-- DATA EXTRACTS follows --

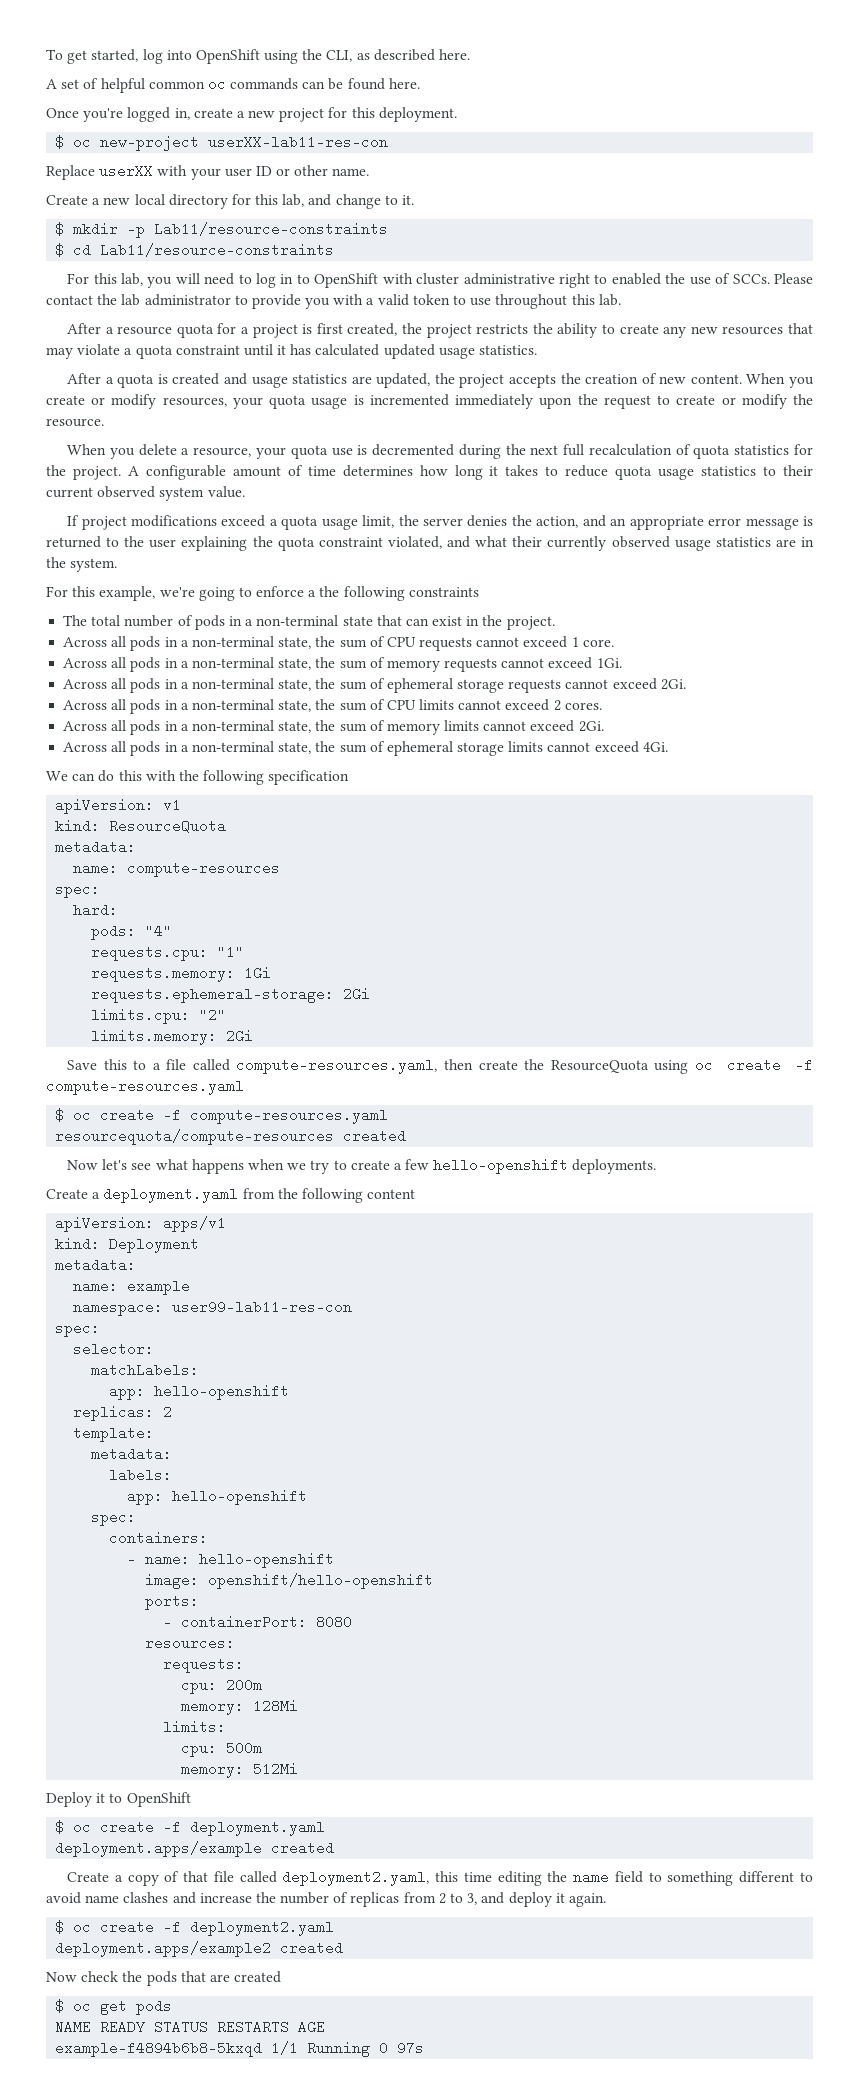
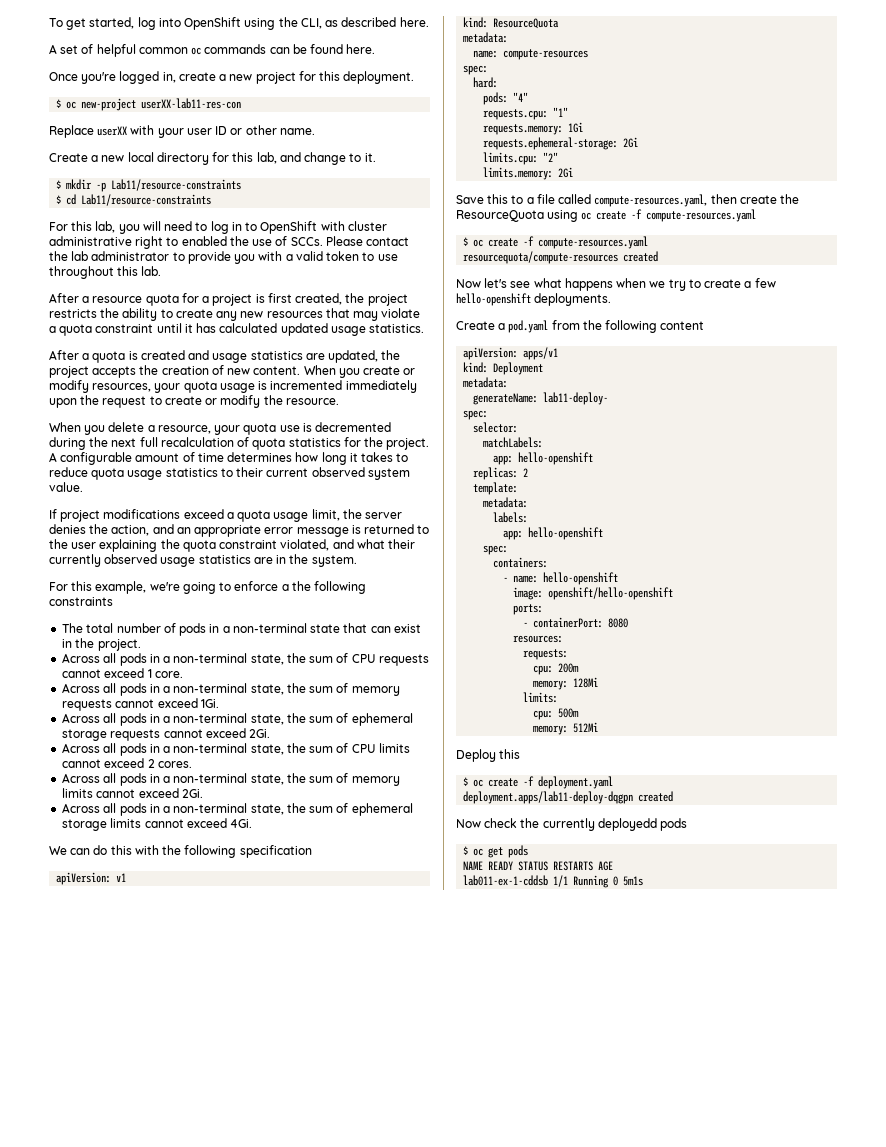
[103,1187,239,1203] deployment.yaml -> [508,320,549,333] pod.yaml
[73,1279,191,1295] [73,1300,353,1316] name: example // namespace: user99-lab11-res-con -> [473,392,609,405] generateName: lab11-deploy-
[96,1792,191,1807] it to OpenShift -> [499,749,521,759] this
[55,1841,335,1857] [67,1870,813,1886] [46,1892,606,1907] [55,1920,335,1936] [55,1941,272,1957] deployment.apps/example created // Create a copy of that file called deployment2.yaml, this time editing the name field to something different to avoid name clashes and increase the number of replicas from 2 to 3, and deploy it again. // $ oc create -f deployment2.yaml // deployment.apps/example2 -> [463,791,634,804] deployment.apps/lab11-deploy-dqgpn
[146,1971,282,1986] pods that are created -> [542,818,688,831] currently deployedd pods
[55,2041,263,2057] example-f4894b6b8-5kxqd -> [463,875,549,886] lab011-ex-1-cddsb
[397,2041,425,2055] 97s -> [623,876,644,886] 5m1s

-- DATA EXTRACTS concluded --

### TRY IT:
Look over the data above and show each line that contains "yaml".

### SOLUTION FOR THIS EXERCISE:
[103,1187,239,1203] deployment.yaml -> [508,320,549,333] pod.yaml
[55,1841,335,1857] [67,1870,813,1886] [46,1892,606,1907] [55,1920,335,1936] [55,1941,272,1957] deployment.apps/example created // Create a copy of that file called deployment2.yaml, this time editing the name field to something different to avoid name clashes and increase the number of replicas from 2 to 3, and deploy it again. // $ oc create -f deployment2.yaml // deployment.apps/example2 -> [463,791,634,804] deployment.apps/lab11-deploy-dqgpn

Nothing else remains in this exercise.